Something would need to decode the colors, since otherwise you really aren't using chromakey, you seem to be talking about just using a single component as the key channel. I'm not quite sure what you would call that - bogokey, maybe?

Anyway, it doesn't do that - the control signal for the muxes isn't derived from the video at all - it comes from pin 1 on the CD mechacon, and (presumably) is switched over by the 0x1f subcommand 2 that nocash found in the mechacon dump.
smf wrote:The vsync/hsync pins from the mpeg chip must be connected from the daughterboard to the motherboard and they can be configured as inputs to sync to an external signal, or outputs if the mpeg chip is generating it's own sync. In the later case the vsync/hsync would also need to be switched externally, that is probably the easiest clue you could get from the hardware. It should be possible to figure out from the configuration sent to the mpeg chip whether they are inputs or outputs, but you'll probably need the register manual as I don't think it's in the datasheet.
Yeah, I got the purpose of one of the muxes wrong - it's actually switching over Hsync, Vsync and Fsc from the PSX GPU to the outputs of the VCD decoder chip - the other one (the JRC part) is handling the video. The composite and Y/C are being generated downstream.
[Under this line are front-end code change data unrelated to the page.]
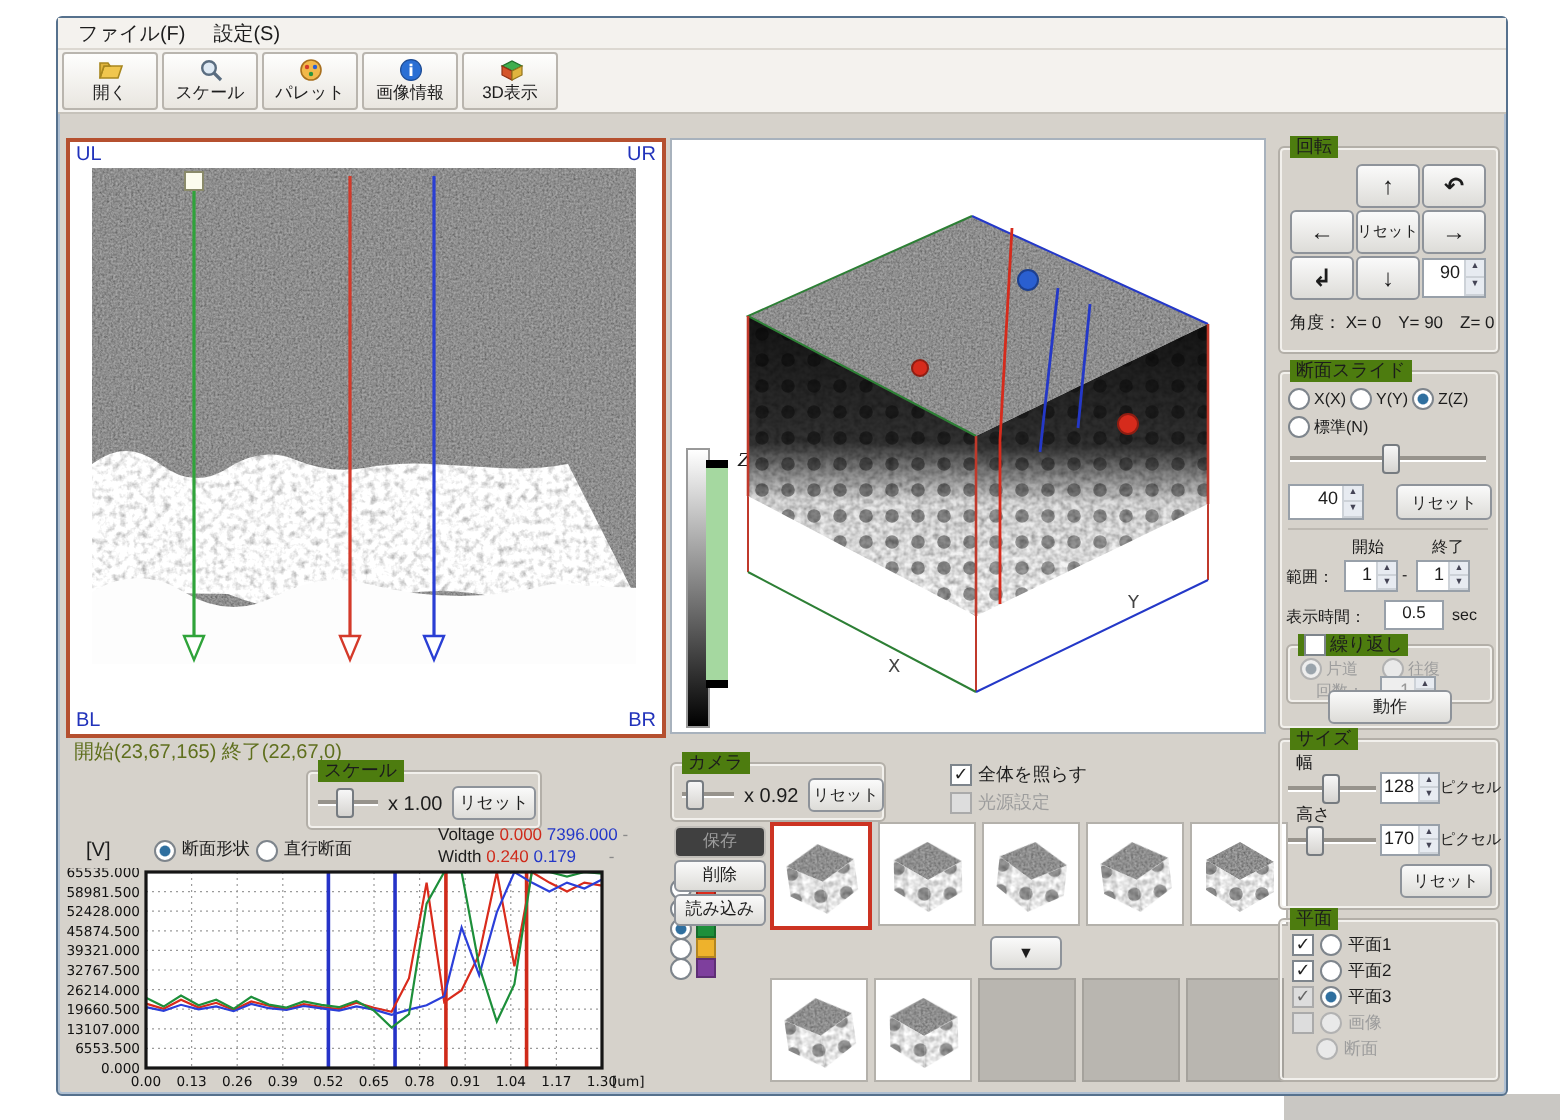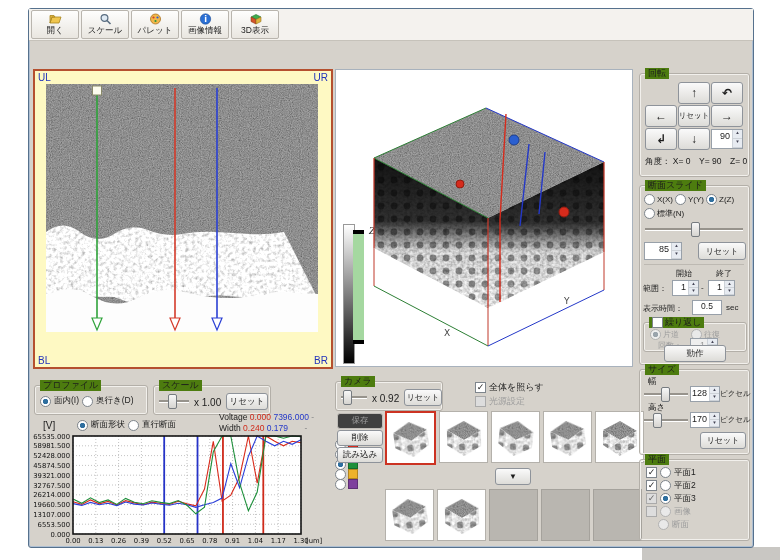--- a/index.html
+++ b/index.html
@@ -107,6 +107,10 @@
 <div class="win">
 
 
+  <div class="menubar">
+    <span class="mitem">ファイル(F)</span>
+    <span class="mitem">設定(S)</span>
+  </div>
 
   <div class="toolbar">
     <div class="tbtn">

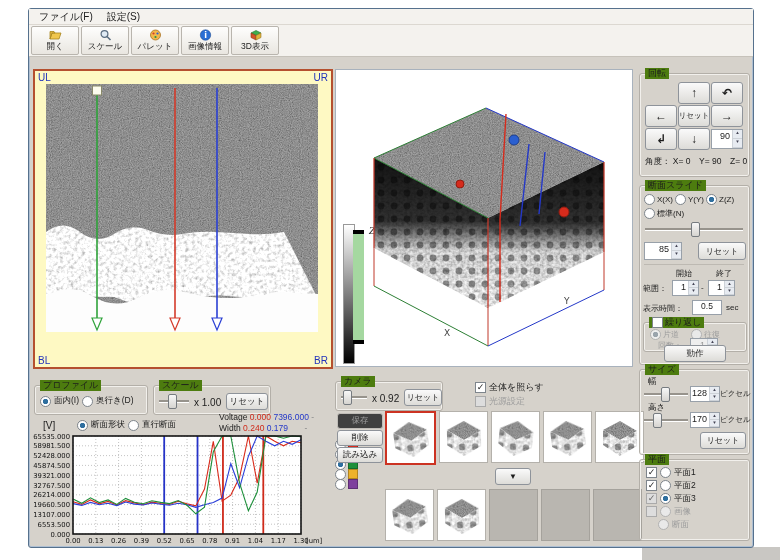--- a/index.html
+++ b/index.html
@@ -153,7 +153,7 @@
     </div>
   </div>
 
-  <div class="abs" id="img-panel" style="left:4px;top:60px;width:296px;height:296px;border:2px solid #b5502f;background:#fef9c3">
+  <div class="abs" id="img-panel" style="left:4px;top:60px;width:296px;height:296px;border:2px solid #b5502f;background:#ffffff">
     <span class="lbl" style="left:3px;top:1px;color:#2233bb">UL</span>
     <span class="lbl" style="right:3px;top:1px;color:#2233bb">UR</span>
     <span class="lbl" style="left:3px;bottom:1px;color:#2233bb">BL</span>

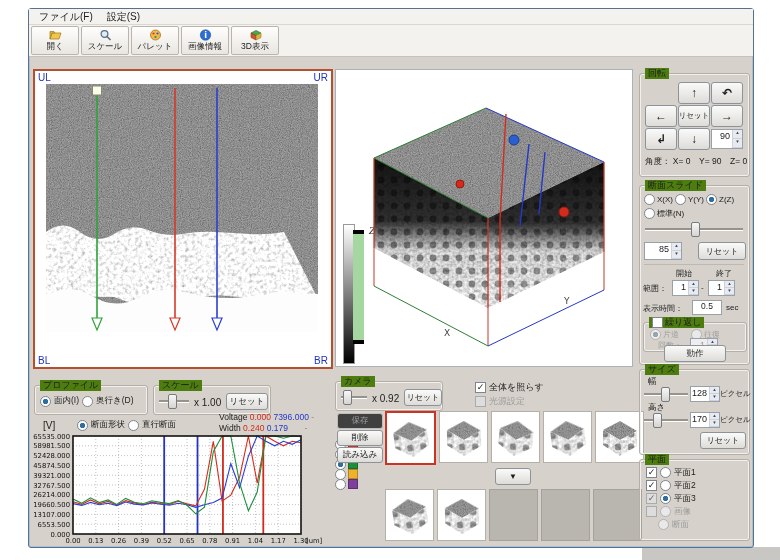--- a/index.html
+++ b/index.html
@@ -480,7 +480,7 @@
           <span class="th" style="left:46px"></span>
       </div>
       <span class="spin" style="left:4px;top:56px;width:36px;height:16px">
-        <span class="v">85</span>
+        <span class="v">40</span>
         <span class="ud">
             <span>▲</span>
             <span>▼</span>

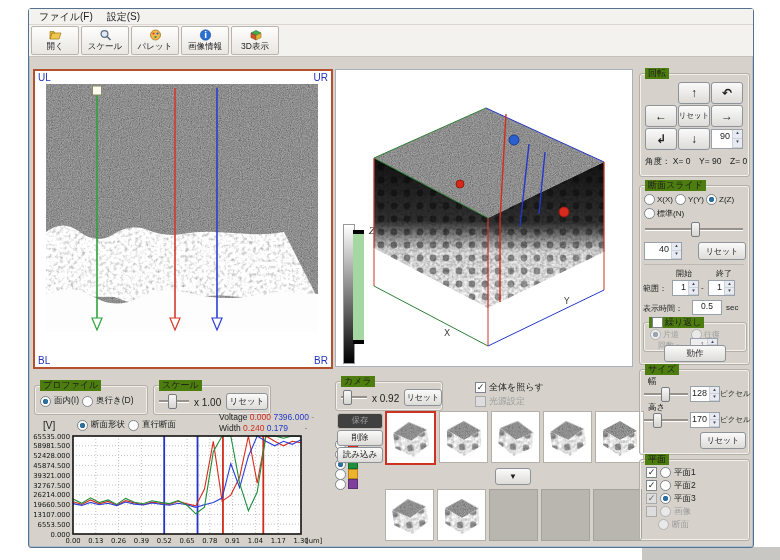--- a/index.html
+++ b/index.html
@@ -172,6 +172,7 @@
     </svg>
   </div>
 
+  <span class="lbl" style="left:8px;top:360px;color:#5f6f1d;font-size:10px">開始(23,67,165) 終了(22,67,0)</span>
 
   <div class="grp" style="left:5px;top:376px;width:112px;height:28px">
     <span class="gt">プロファイル</span>

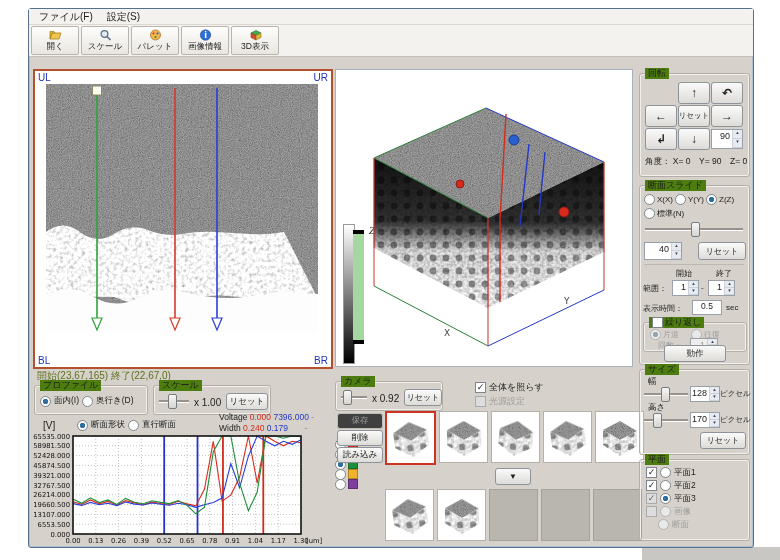--- a/index.html
+++ b/index.html
@@ -174,15 +174,6 @@
 
   <span class="lbl" style="left:8px;top:360px;color:#5f6f1d;font-size:10px">開始(23,67,165) 終了(22,67,0)</span>
 
-  <div class="grp" style="left:5px;top:376px;width:112px;height:28px">
-    <span class="gt">プロファイル</span>
-    <div class="row abs" style="left:5px;top:9px;font-size:8.5px">
-      <span class="rb on"></span>
-      <span>面内(I)</span>
-      <span class="rb"></span>
-      <span>奥行き(D)</span>
-    </div>
-  </div>
 
   <div class="grp" style="left:124px;top:376px;width:116px;height:28px">
     <span class="gt">スケール</span>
That also means that my theory about the 6230 is wrong too - it clearly isn't a video encoder. I'll try and figure out what it actually is later.

Based on poking around with a scope, the VCD board seems pretty much self-contained. The only inputs I can see are a standard looking I2S transport stream coming from the CD DSP (CXD2510Q) (BCLK, LRCLK, DATA and C2FLG), another clock coming from the SPU (16.9344Mhz, 384fs) a 3-wire interface coming from the mechacon (CLK, DATA and LOAD) and two power rails.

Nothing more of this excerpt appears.